我正在使用RVersion4.2.1,我有一个工作解决方案来实现我想要实现的目标(见下文)。然而,它效率极低,只生成一个变量就会运行4天。因此,我正在寻找一种更有效的方法来实现我想要的结果。
数据与问题描述
我在data.table中对700多家公司的几个时间段进行了大约50万次观察。我的数据由firm_id、period和destination唯一标识。我对感兴趣的是,这些公司是否以及何时开始在特定的目的地开展业务。我知道一家公司是在哪个时期经营的。该信息是通过将destination与另一个已经存在的名为destination_presence的变量组合而提供的。destination_presence存储为numeric,并提供关于一家公司是否在destination声明的目的地运营的信息。destination_presence可以是NA,1(=公司在各自的目的地操作),也可以是0(公司不在各自的目的地操作)。destination是一个66个级别的factor (例如,"usa“、"canada”、.)这就是为什么每一个firm_id-period-combination在数据集中有66个观测。
我的新变量internationalization可以是NA,1(=公司在当前期间在各自的目的地开始操作),0(公司在当前期间没有在各自的目的地开始操作)。因此,internationalization == 1只有在公司在特定目的地启动操作时才会发生。
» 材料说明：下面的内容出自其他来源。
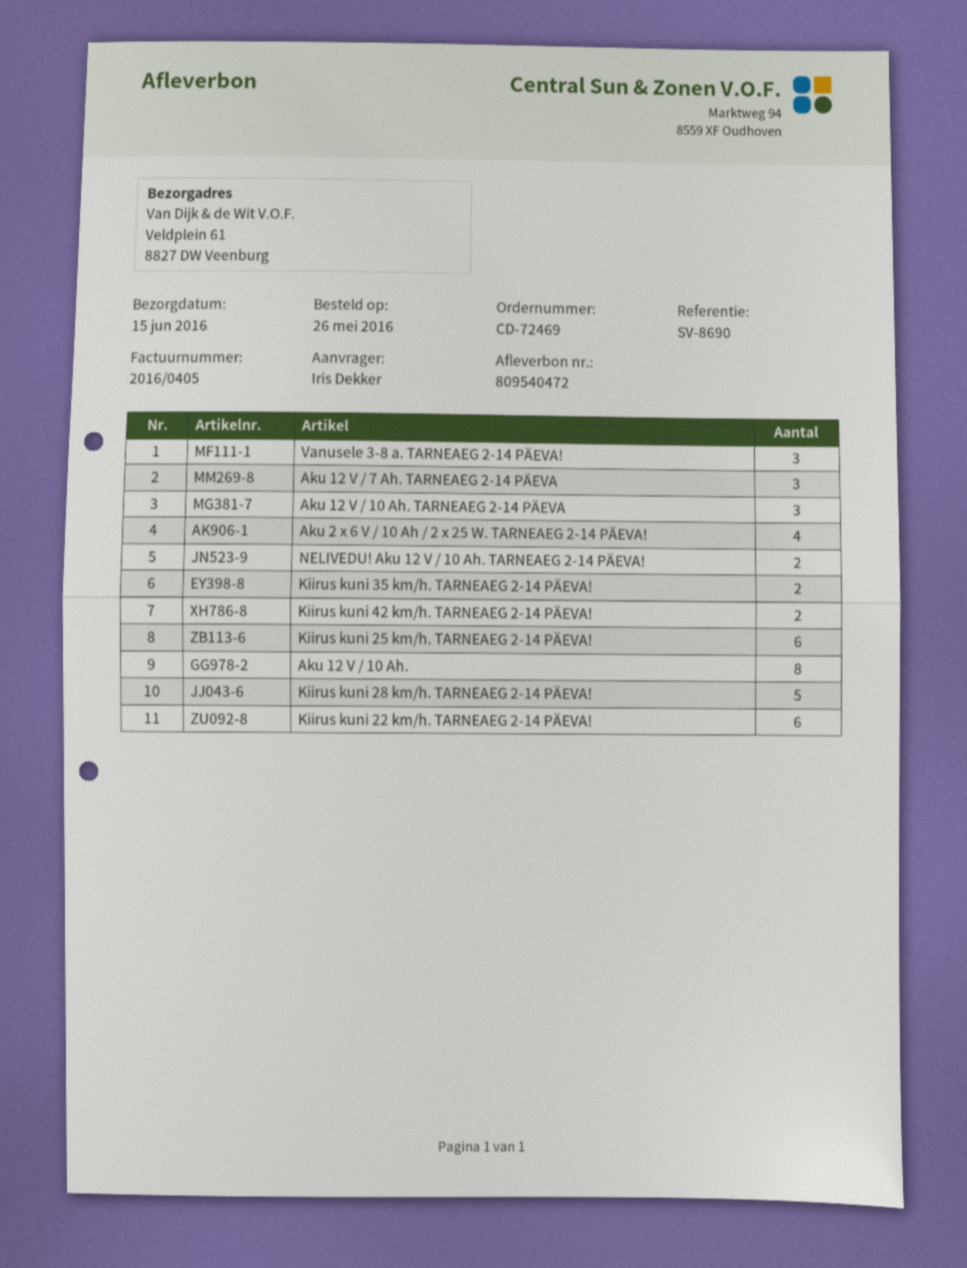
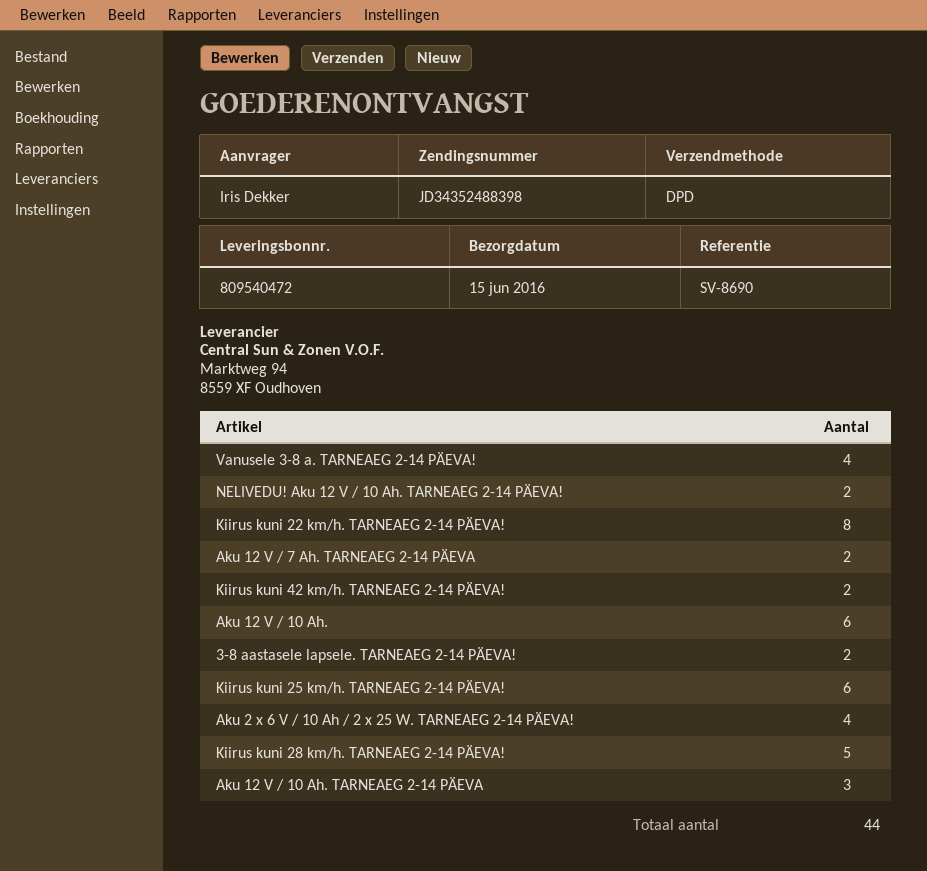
Vanusele 3-8 a. TARNEAEG 2-14 PÄEVA!: 3 -> 4
Aku 12 V / 7 Ah. TARNEAEG 2-14 PÄEVA: 3 -> 2
Kiirus kuni 35 km/h. TARNEAEG 2-14 PÄEVA!: 2 -> none
Aku 12 V / 10 Ah.: 8 -> 6
Kiirus kuni 22 km/h. TARNEAEG 2-14 PÄEVA!: 6 -> 8
3-8 aastasele lapsele. TARNEAEG 2-14 PÄEVA!: none -> 2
请注意,这种情况可能发生不止一次,例如,一家公司可以在第2期在目的地D开始营业,在第4期离开目的地D,在第9期再次输入目的地D。
下面是一个简短的数据示例:
数据示例
#load packages
library(data.table)
dt <- as.data.table(
structure(list(
firm_id = structure(as.factor(c(rep("f1", 18), rep("f2", 18), rep("f3", 18), rep("f4", 18)))),
period = structure(as.factor(c(rep("3", 6), rep("5", 6), rep("6", 6), rep("1", 6), rep("2", 6), rep("3", 6), rep("0", 6), rep("1", 6), rep("2", 6), rep("7", 6), rep("8", 6), rep("9", 6)))),
min_period = structure(c(rep(3, 18), rep(1, 18), rep(0, 18), rep(7, 18))),
destination = structure(as.factor(c("usa", "chile", "austria", "kenya", "china", "new zealand", "usa", "chile", "austria", "kenya", "china", "new zealand","usa", "chile", "austria", "kenya", "china", "new zealand","usa", "chile", "austria", "kenya", "china", "new zealand","usa", "chile", "austria", "kenya", "china", "new zealand","usa", "chile", "austria", "kenya", "china", "new zealand","usa", "chile", "austria", "kenya", "china", "new zealand","usa", "chile", "austria", "kenya", "china", "new zealand","usa", "chile", "austria", "kenya", "china", "new zealand","usa", "chile", "austria", "kenya", "china", "new zealand","usa", "chile", "austria", "kenya", "china", "new zealand","usa", "chile", "austria", "kenya", "china", "new zealand"))),
destination_presence = structure(c(rep(NA, 6), 0, 0, 0, 1, 0, 1, 0, 0, 0, 1, 0, 1, 0, 0, 0, 0, 0, 1, rep(NA, 6), 0, 0, 0, 0, 0, 1, 0, 0, 0, 0, 0, 0, 1, 0, 0, 1, 0, 0, 1, 0, 0, 1, 1, 1, 1, 0, 0, 1, 1, 1,0, 0, 1, 1, 1, 1, rep(NA, 6)), class = "numeric")),
.Names = c("firm_id", "period", "min_period", "destination", "destination_presence" ), row.names = c(NA, 5), class = "data.table"))电流逼近
# load packages
library(data.table)
# order data by firm_id, period, and destination to make sure that all data are similarly ordered
dt <-
dt[with(dt, order(firm_id, period, destination)), ]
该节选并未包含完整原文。